Interestingly, when female bearded dragons are “not in the mood”, besides flaring, they can also take on a unique posture of their own. Yet again, male bearded dragons do understand this and tend to shy away.

Physical Characteristics That Enhance Sociability


Dragons are just the right size for humans to handle them with ease. Neither are they too big (like iguanas) nor too small.

Easy to Feed

In the wild, dragons stretch out their sticky tongue to catch their food without involving their teeth. Thus, in a domesticated setting, this behavioral tendency negates any chances of dragons bitting you when you feed them.

Thorns on their Neck

The thorns on bearded dragons’ necks are really easy (and feel great!) to bristle, whether done by fellow beardies or you!
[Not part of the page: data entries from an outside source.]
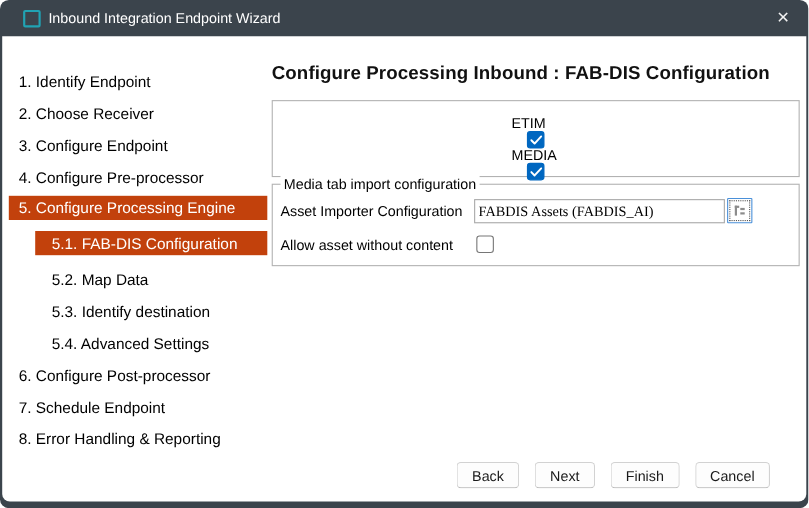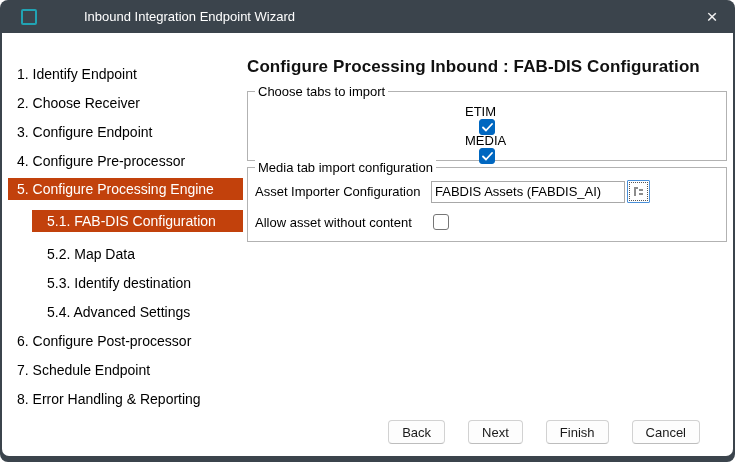--- a/index.html
+++ b/index.html
@@ -15,21 +15,20 @@
     width: 735px; height: 462px;
     background: #3B444C;
     border-radius: 8px;
     overflow: hidden;
   }
   .titlebar {
     position: absolute; top:0; left:0; right:0;
     height: 33px;
     display: flex; align-items: center;
     color: #ffffff;
-    gap: 40px;
   }
   .app-icon {
     width: 16px; height: 16px;
     margin-left: 21px;
     border: 2px solid #21A3B3;
     border-radius: 2px;
     flex: 0 0 auto;
   }
   .title-text {
     margin-left: 7px;
@@ -132,23 +131,23 @@
   .checkbox svg { display: none; }
   .checkbox.checked svg { display: block; }
 
   .group2 { height: 75px; margin-top: 6px; padding: 12px 7px 0 7px; }
   .field-row {
     display: flex; align-items: center;
     margin-bottom: 11px;
   }
   .field-label { width: 176px; font-size: 13px; flex: 0 0 auto; }
   .text-input {
-    width: 194px; height: 22px;
+    width: 228px; height: 22px;
     border: 1px solid #a8a8a8;
-    font-family: Liberation Sans, sans-serif;
+    font-family: Liberation Serif, serif;
     font-size: 13px;
     color: #000000;
     padding: 0 3px;
     outline: none;
   }
   .picker-btn {
     width: 23px; height: 23px;
     margin-left: 2px;
     background: #ffffff;
     border: 1px solid #4a90d9;
@@ -160,21 +159,21 @@
     flex: 1;
     border: 1px dotted #555555;
     display: flex; align-items: center; justify-content: center;
   }
   .field-row .checkbox { margin-left: 2px; }
 
   
   .footer {
     position: absolute;
     right: 33px; bottom: 12px;
-    display: flex; gap: 23px;
+    display: flex; gap: 14px;
   }
   .btn {
     min-width: 54px; height: 24px;
     padding: 0 13px;
     background: #fdfdfd;
     border: 1px solid #d2d2d2;
     border-bottom-color: #bdbdbd;
     border-radius: 4px;
     font-family: "Liberation Sans", sans-serif;
     font-size: 13px;
@@ -230,21 +229,20 @@
       </div>
       <div class="side-row">
         <span class="band">8. Error Handling &amp; Reporting</span>
       </div>
     </div>
 
     <div class="main">
       <div class="page-title">Configure Processing Inbound : FAB-DIS Configuration</div>
 
       <div class="group group1">
-        <span class="group-label">Choose tabs to import</span>
         <div class="cb-row">
           <span class="cb-label">ETIM</span>
           <span class="checkbox checked">
             <svg width="11" height="9" viewBox="0 0 11 9">
               <polyline points="1,4.5 4,7.5 10,1" fill="none" stroke="#ffffff" stroke-width="1.8" stroke-linecap="round" stroke-linejoin="round"></polyline>
             </svg>
           </span>
         </div>
         <div class="cb-row">
           <span class="cb-label">MEDIA</span>

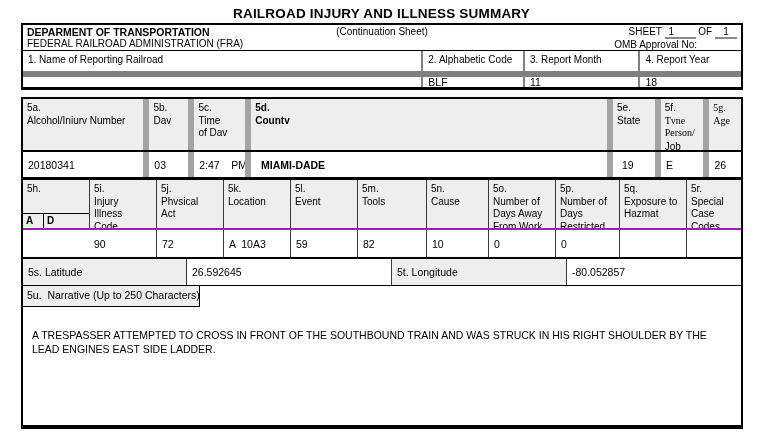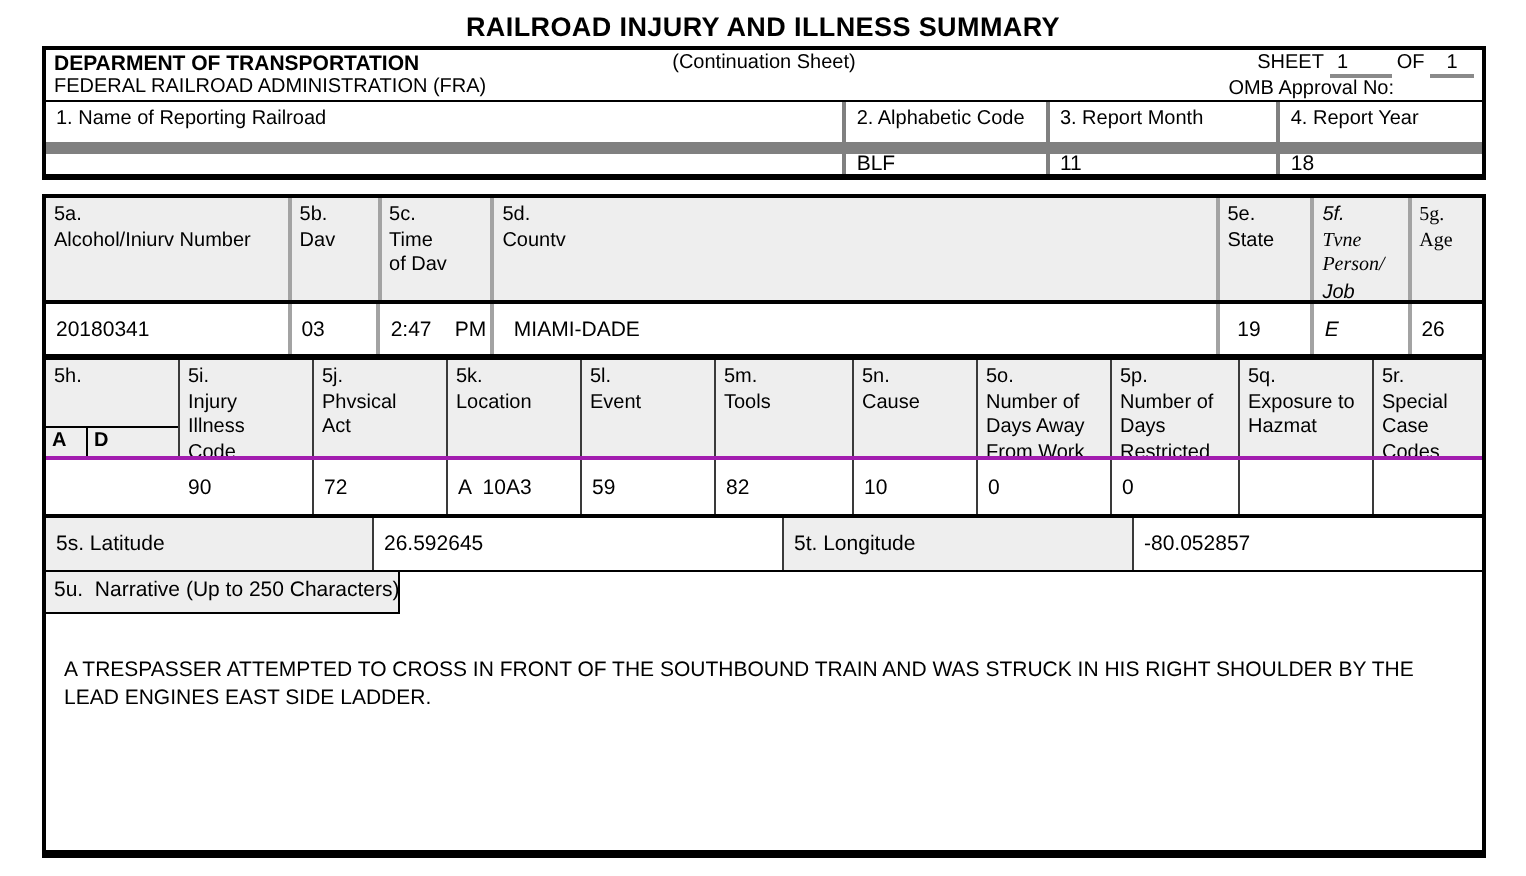--- a/index.html
+++ b/index.html
@@ -37,23 +37,23 @@
            border:2px solid #000;border-bottom-width:4px;box-sizing:border-box;background:#fff;}
   .row{display:flex;box-sizing:border-box;}
   .cell{box-sizing:border-box;overflow:hidden;}
   .lbl{background:#eeeeee;font-size:10px;line-height:12.5px;padding:3px 2px 0 4px;}
   .lbl .fid{margin-bottom:0px;}
   .val{font-size:10.5px;display:flex;align-items:center;padding-left:5px;}
 
   
   .s1-labels{height:53px;border-bottom:2px solid #000;}
   .s1-values{height:28px;border-bottom:3px solid #000;}
-  .s1-labels .cell + .cell, .s1-values .cell + .cell{border-left:2px solid #a3a3a3;}
-  .w5a{width:131px;} .w5b{width:48px;} .w5c{width:61px;} .w5d{width:394px;}
-  .w5e{width:51px;} .w5f{width:52px;font-style:italic;} .w5g{width:40px;}
+  .s1-labels .cell + .cell, .s1-values .cell + .cell{border-left:6px solid #a3a3a3;}
+  .w5a{width:131px;} .w5b{width:48px;} .w5c{width:61px;} .w5d{width:394px;font-weight:bold;}
+  .w5e{width:51px;} .w5f{width:52px;} .w5g{width:40px;}
   .serif{font-family:"Liberation Serif", serif;}
   .jobcode{border-bottom:1px solid #000;display:block;margin-top:1px;}
   .pad10{padding-left:10px;}
   .pad9{padding-left:9px;}
 
   
   .s2-labels{height:50px;border-bottom:2px solid #a21caf;}
   .s2-values{height:29px;border-bottom:2px solid #000;}
   .s2-labels .cell + .cell, .s2-values .cell + .cell{border-left:1px solid #3a3a3a;}
   .w5h{width:66px;} .w5i{width:67px;} .w5j{width:67px;} .w5k{width:67px;}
Mistaking Ideal Resource Utilization For Loneliness

A common mistake bearded dragon pet owners make is to perceive solitary bearded dragons as “loners”. When they may simply be looking to optimally use the resources that are available to them.
Meanwhile, an excellent example would be the food that you provide to your dragon within its enclosure. Also, the presence of another bearded dragon would mean competition.

Accordingly, most dragons would much rather be by themselves and have such resources to themselves, than be compelled to share with others. Moreover, dragons have a strong sense of competitiveness among themselves. Therefore, ideally, you should avoid housing too many beard dragons together, whether males or even a male-female pair.